Give the number of lines below that contain "shipping", with no other output.
----------------
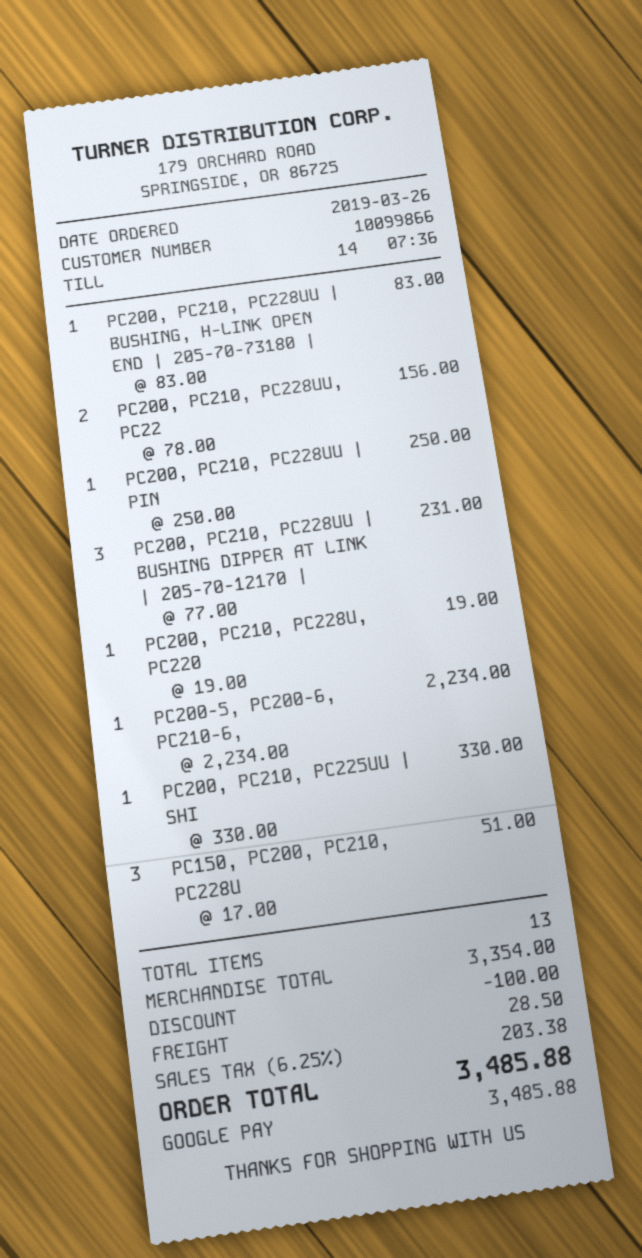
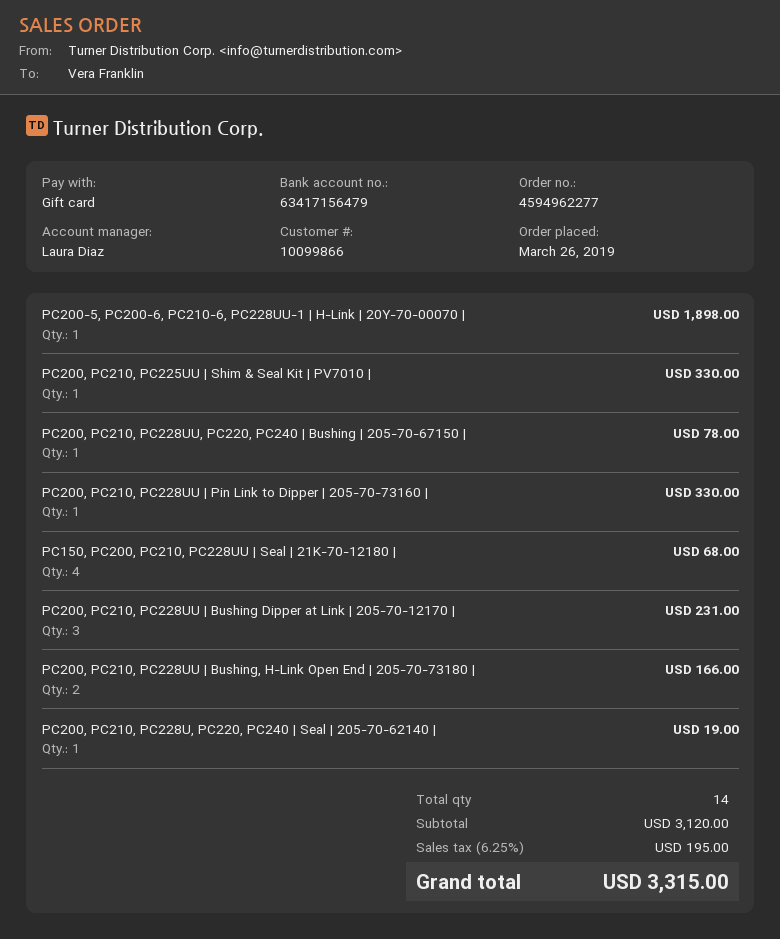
payment method: Google Pay -> gift card
PC200, PC210, PC228UU | BUSHING, H-LINK OPEN END | 205-70-73180 |: 1 for 83.00 -> 2 for 166.00
PC200, PC210, PC228UU, PC22: 2 for 156.00 -> 1 for 78.00
PC200, PC210, PC228UU | PIN: 1 for 250.00 -> 1 for 330.00
PC200-5, PC200-6, PC210-6,: 1 for 2234.00 -> 1 for 1898.00
PC150, PC200, PC210, PC228U: 3 for 51.00 -> 4 for 68.00
total quantity: 13 -> 14
subtotal: 3354.00 -> 3120.00
discount: 100.00 -> none
shipping: 28.50 -> none
tax: 6.25% = 203.38 -> 6.25% = 195.00
total: 3485.88 -> 3315.00

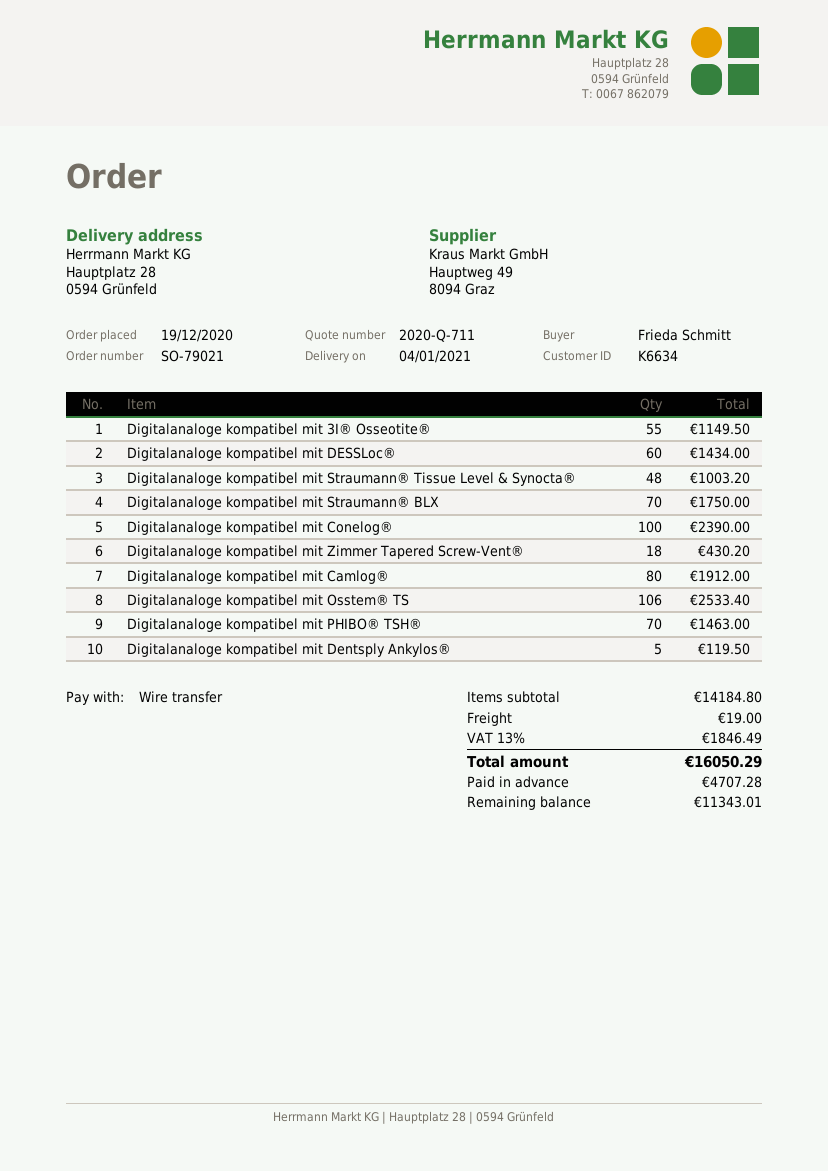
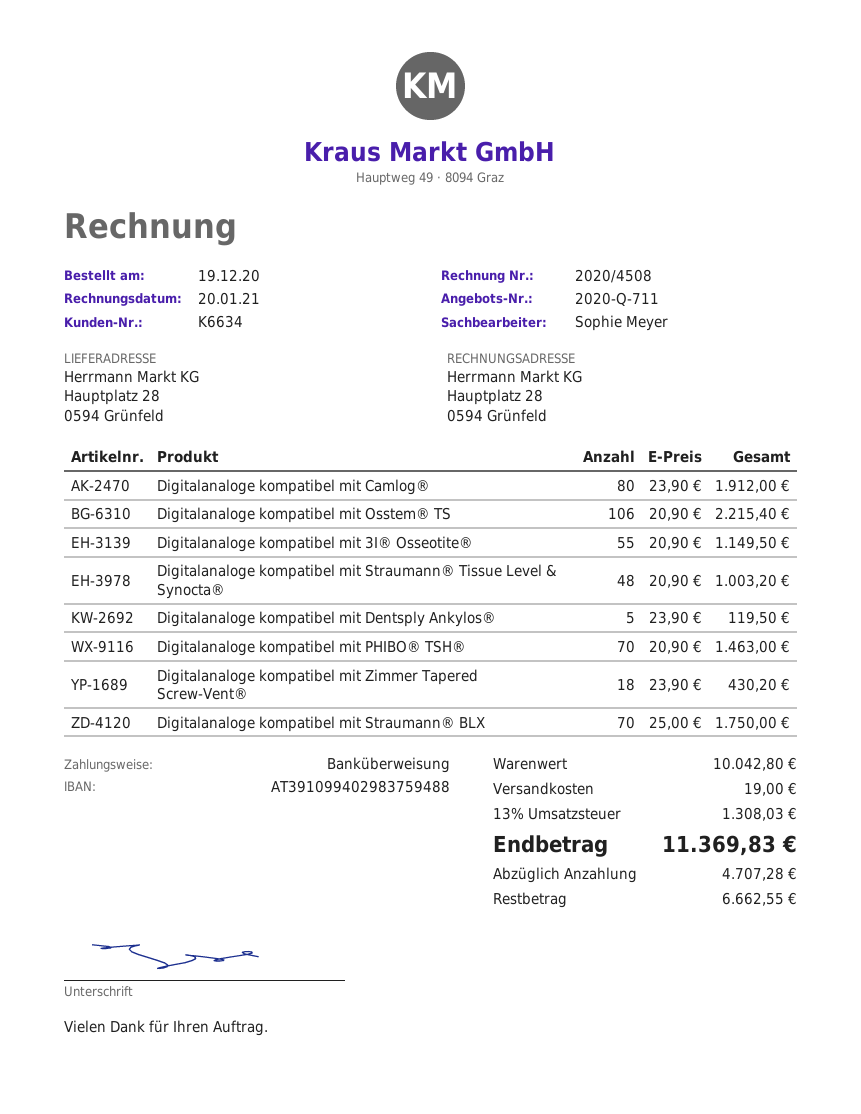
Digitalanaloge kompatibel mit DESSLoc®: 60 for 1434.00 -> none
Digitalanaloge kompatibel mit Conelog®: 100 for 2390.00 -> none
Digitalanaloge kompatibel mit Osstem® TS: 106 for 2533.40 -> 106 for 2215.40
subtotal: 14184.80 -> 10042.80
tax: 13% = 1846.49 -> 13% = 1308.03
total: 16050.29 -> 11369.83
balance: 11343.01 -> 6662.55

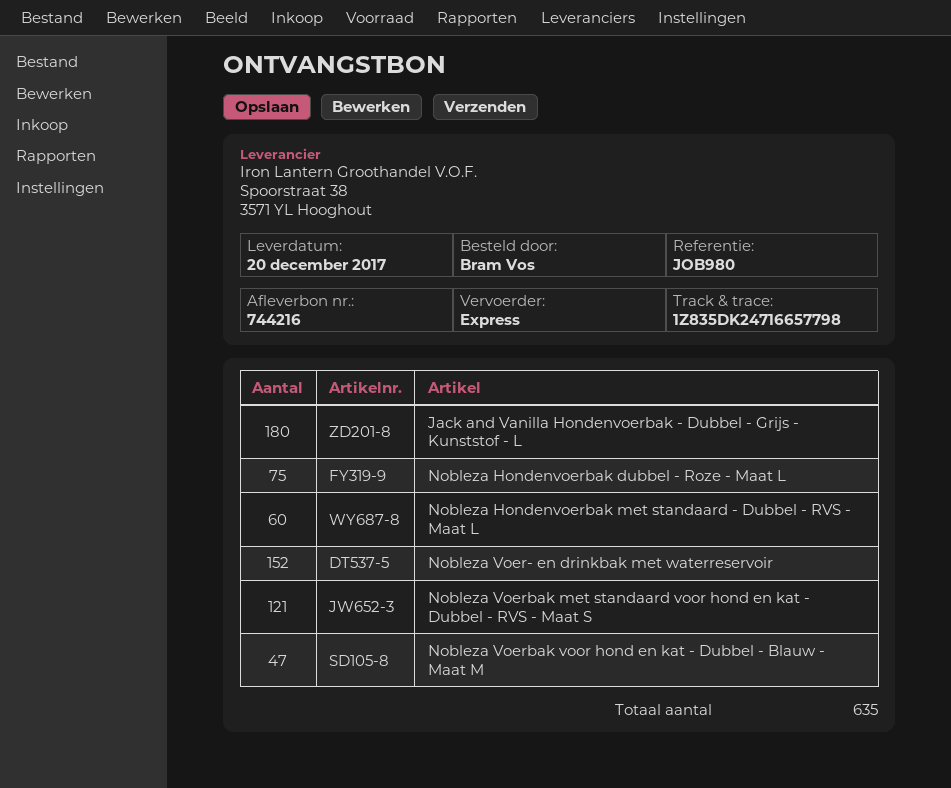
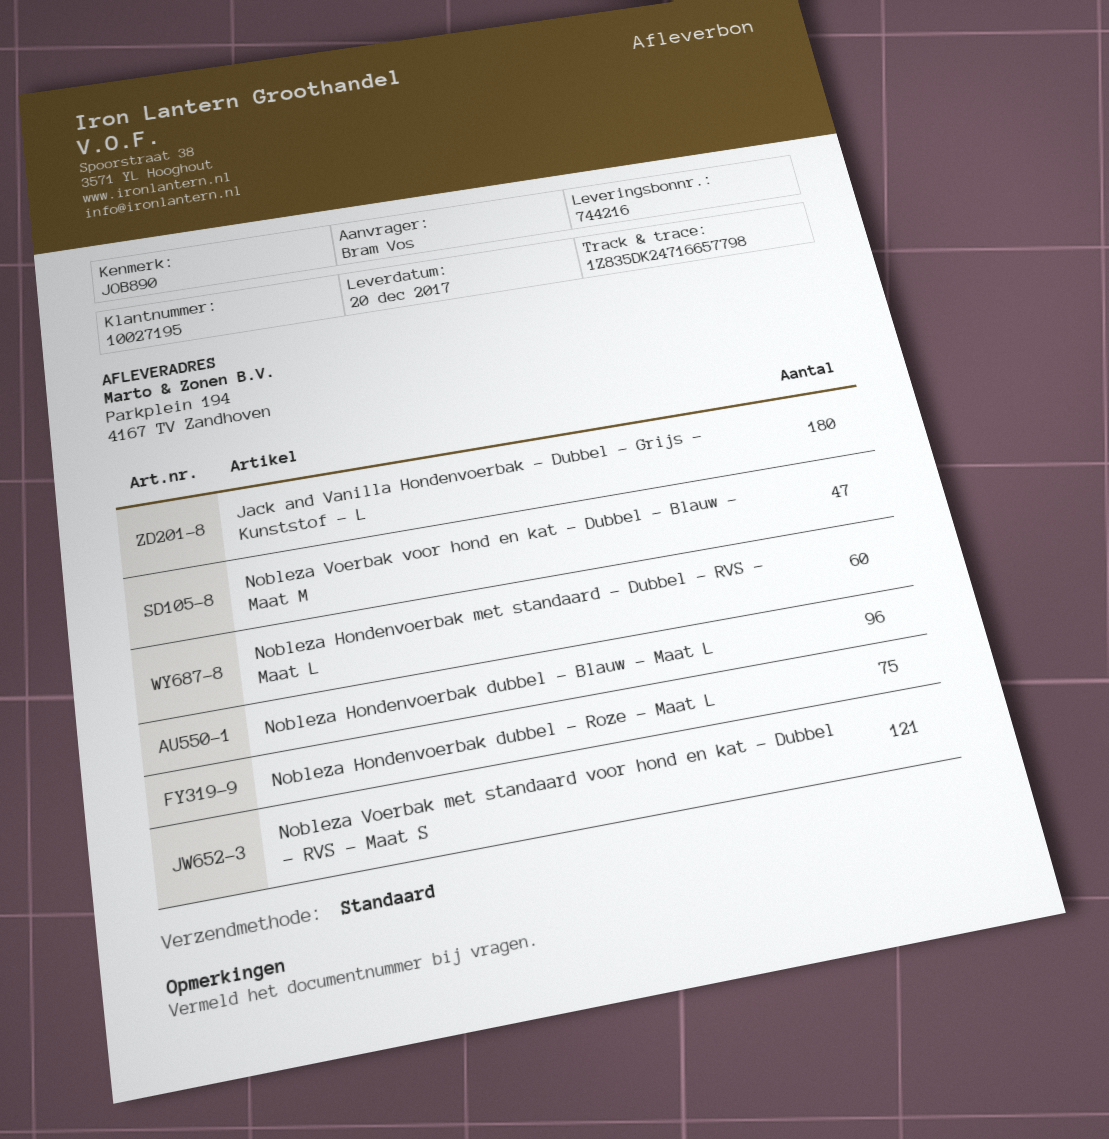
reference: JOB980 -> JOB890
shipping method: express -> standard
Nobleza Voer- en drinkbak met waterreservoir: 152 -> none
Nobleza Hondenvoerbak dubbel - Blauw - Maat L: none -> 96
----------------
SOLUTION TO THIS EXERCISE: 2